Parents need to guide their children in the use of mass media, especially social media

Youngsters texting as they walk… a room full of people each one busy on her/his mobile… a family at dinner with nobody speaking… These are familiar sights and situations in today’s digital age, where the use of social media has become commonplace. Many parents feel overwhelmed, helpless, even frustrated when they realise their children spend a lot of time on smartphones, tabs, laptops or gaming stations, and much less time communicating with them. Yet some Dads and Moms are reluctant to take any corrective action for fear of becoming ‘unpopular’ with their kids. That could be true if they haven’t made use of two important parenting tools—mentoring and monitoring.

Mentoring involves becoming a guide, a role model, a guru. Children learn intuitively from what they observe in their parents. A preachy parent—one who gives a lot of advice without following it herself/himself—is not likely to have much effect on her/his child. Conversely, a parent who makes the effort to become a role model for her/his children will positively influence their attitudes, behaviour, speech and choices. So, if you don’t want your child to use vulgar language, you could try pruning down your colourful vocabulary when you’re angry. If you want your child to use the internet in a responsible manner, you could start by moderating your own use of the Net and electronic devices.

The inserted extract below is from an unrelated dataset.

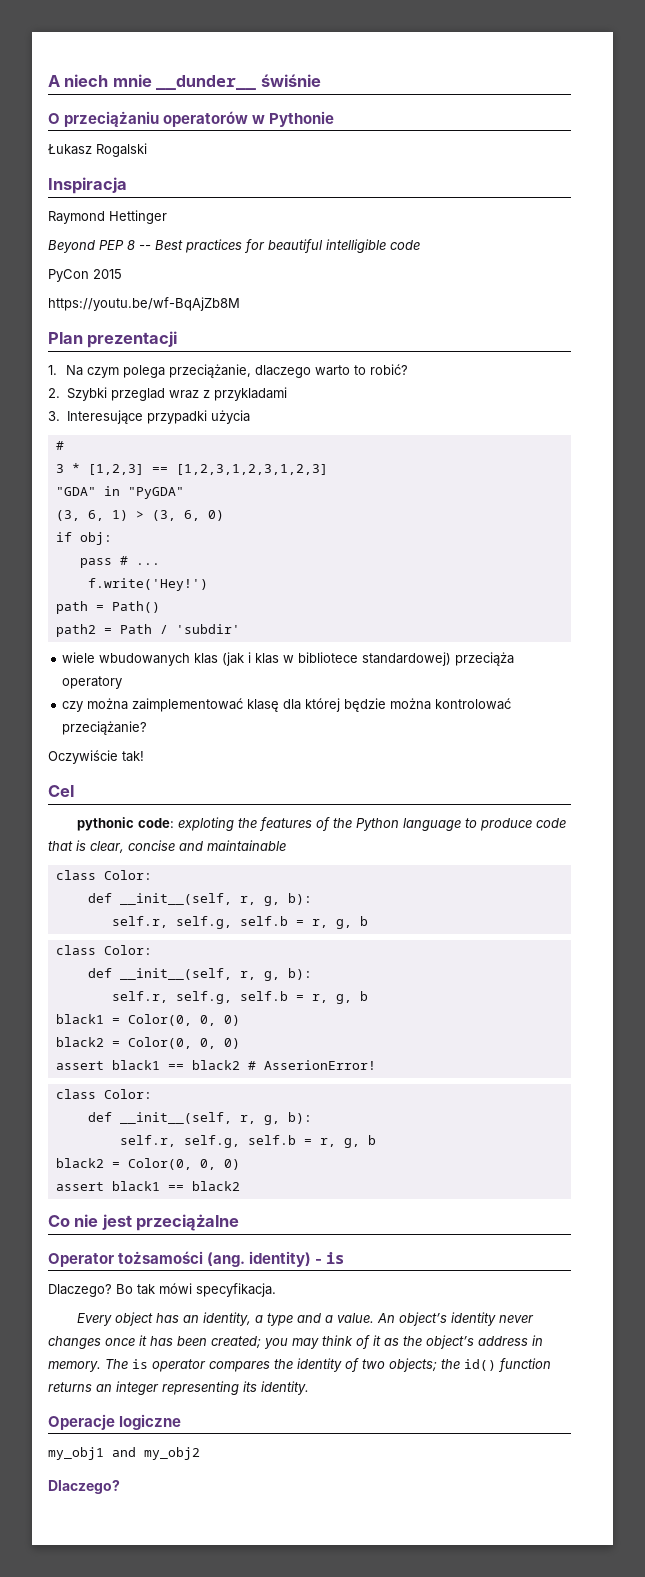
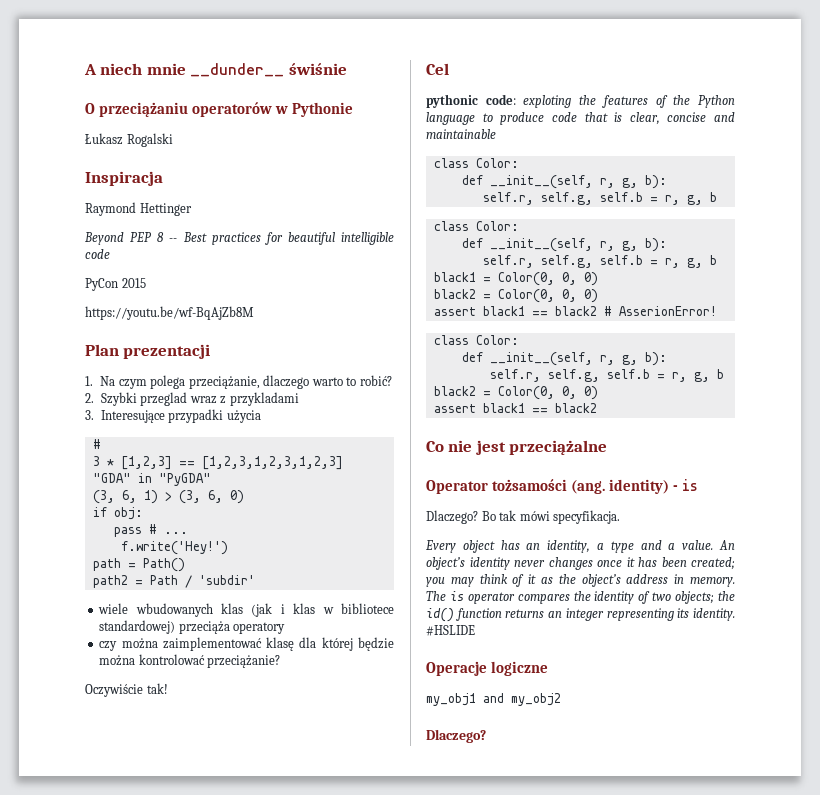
(309, 1388) none -> [426,625,475,636] #HSLIDE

Monitoring, on the other hand, means verifying details. Some parents claim to give their children ‘freedom’ by not checking where they are, with whom they are, how they use their time, what they speak with their friends, how they spend money, what films they watch, what websites they visit and what apps they use. A responsible parent needs to verify these and other details of their child’s life, for the simple reason that today’s world throws many attractive choices and alternatives to youngsters, not all of them wholesome and safe. Parents who monitor their children are genuinely interested in their children and also spend quality time with them in the process.

Both mentoring and monitoring by parents need to start early in a child’s life. A child who has been allowed to do as s/he pleases while growing up, will not suddenly accept a parent’s advice. S/he will not give truthful answers to her/his parent’s questions and will consider it as ‘unnecessary interference’ from her/his parents. Parents need to pay regular attention to their children’s attitudes, interactions, behaviour and habits so as to positively influence them and help them grow to maturity.

Parents could begin by laying down simple ground rules at home. For example: the child will not watch TV or play a video game until s/he has completed the homework; children will not touch any electronic devices during meals; they will inform their parents where and with whom they are going out; they will share their social media passwords and device lock codes with their parents. At first, especially if such things weren’t demanded earlier, children could react with tantrums, sulking or aggressiveness. It is important that parents shouldn’t give in to such emotional manipulation by their children, but be able to calmly explain the reason why they are demanding something and how it is beneficial to them and to the family. It is also essential that both parents agree on the rules and conditions to be implemented at home; if not, children are extremely clever at playing one parent against the other.

Modern technology has changed the environment in which our children grow up today. They are heavily influenced by what they see, hear and experience on TV, the internet and social media. Parents need to keep pace with their children by checking on what they watch, talk and do. They need to become mentors, ready to spend time to guide their children through the confusing maze of all sorts of information, virtual reality and alternative values. Those who accept the challenge and the struggle of doing this now, will have the satisfaction of watching their children grow to maturity, capable of making intelligent and meaningful choices on their own in the years to come.